Welcome to the Forum.

Certainly not related to the question of HOW to do this, but I wondered if you would share the reason WHY you wish to do this?

It is an interesting quesiton, and I can speculate on why this would be of interest, but I'd be interesting in hearing your motivation to do this.

Thanks,

JC

I do something like this:

Input---/\/\/\---UCPin|

~1k

This way, if you set the pin is floating, you will read back (after switching the pin to input) whatever you just wrote to the pin, due to pin capacitance.  But if the input is driven, you'll always read the value it's connected to.

If you want to live dangerously, you can omit the resistor and hope that the UC withstands having an output connected directly to power/gnd (at least momentarily.)

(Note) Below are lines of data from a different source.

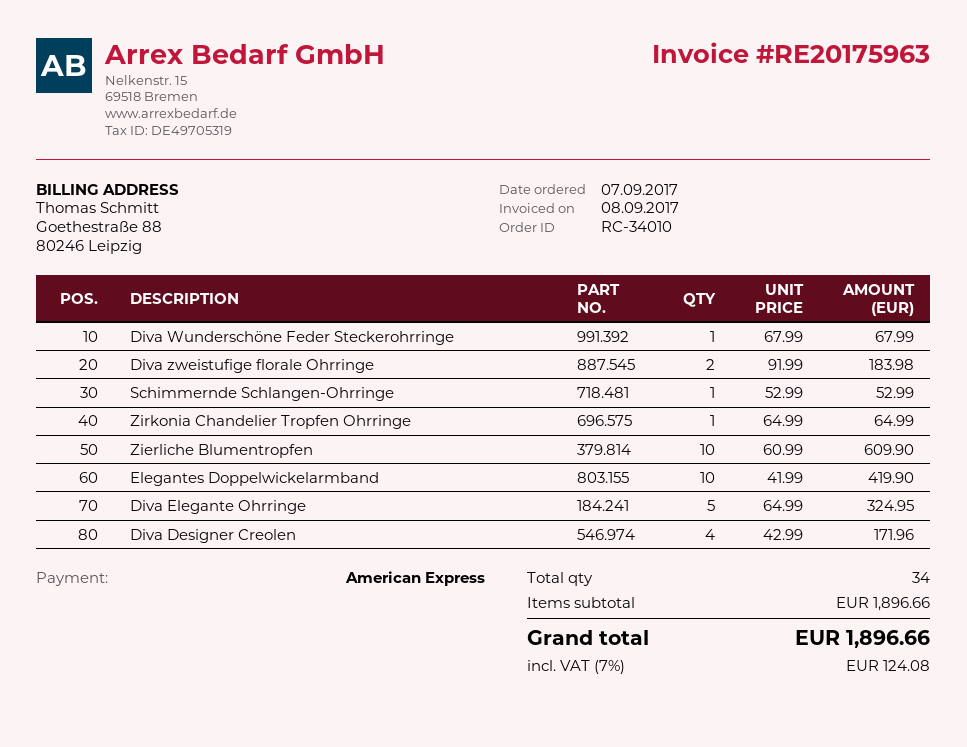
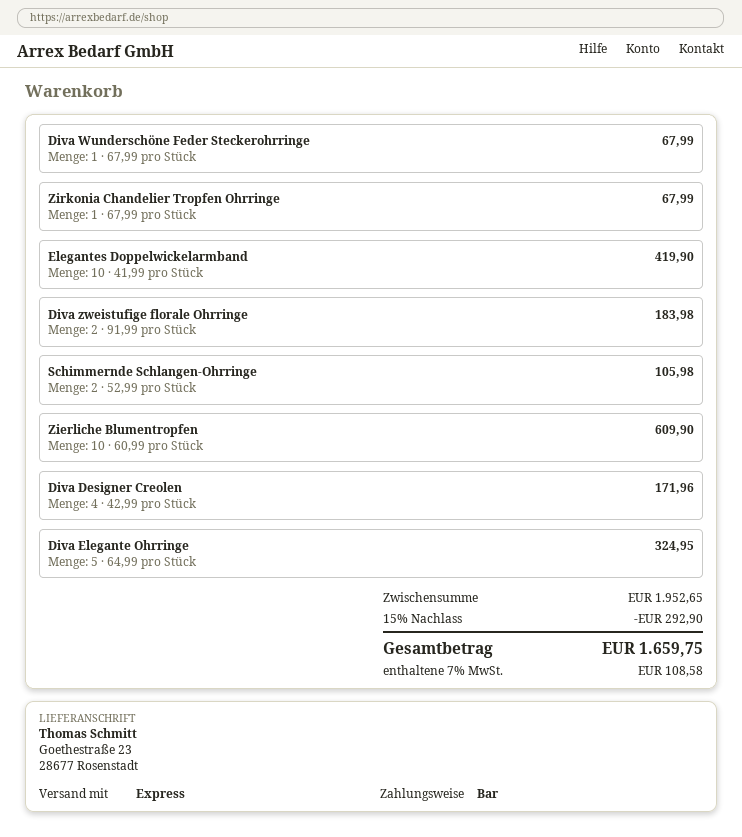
payment method: American Express -> cash
Schimmernde Schlangen-Ohrringe: 1 x 52.99 = 52.99 -> 2 x 52.99 = 105.98
Zirkonia Chandelier Tropfen Ohrringe: 1 x 64.99 = 64.99 -> 1 x 67.99 = 67.99
subtotal: 1896.66 -> 1952.65
discount: none -> 15% = 292.90
tax: 7% = 124.08 -> 7% = 108.58
total: 1896.66 -> 1659.75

In digital world only 0 and 1 count.
Floating is unpredictable.

I don't know why I'm still doing this hobby

Last Edited: Tue. Apr 6, 2021 - 05:28 AM

duracell911 has left the building.

John Samperi

Ampertronics Pty. Ltd.

https://www.ampertronics.com.au

* Electronic Design * Custom Products * Contract Assembly

MicroGyro wrote:
In digital world only 0 and 1 count.
Floating is unpredictable.

Not at all.

It is quite common to use an input pin like this to be able to select one of three options:

1. tied high
2. tied low
3. open

And how it can be reliably detected has been explained.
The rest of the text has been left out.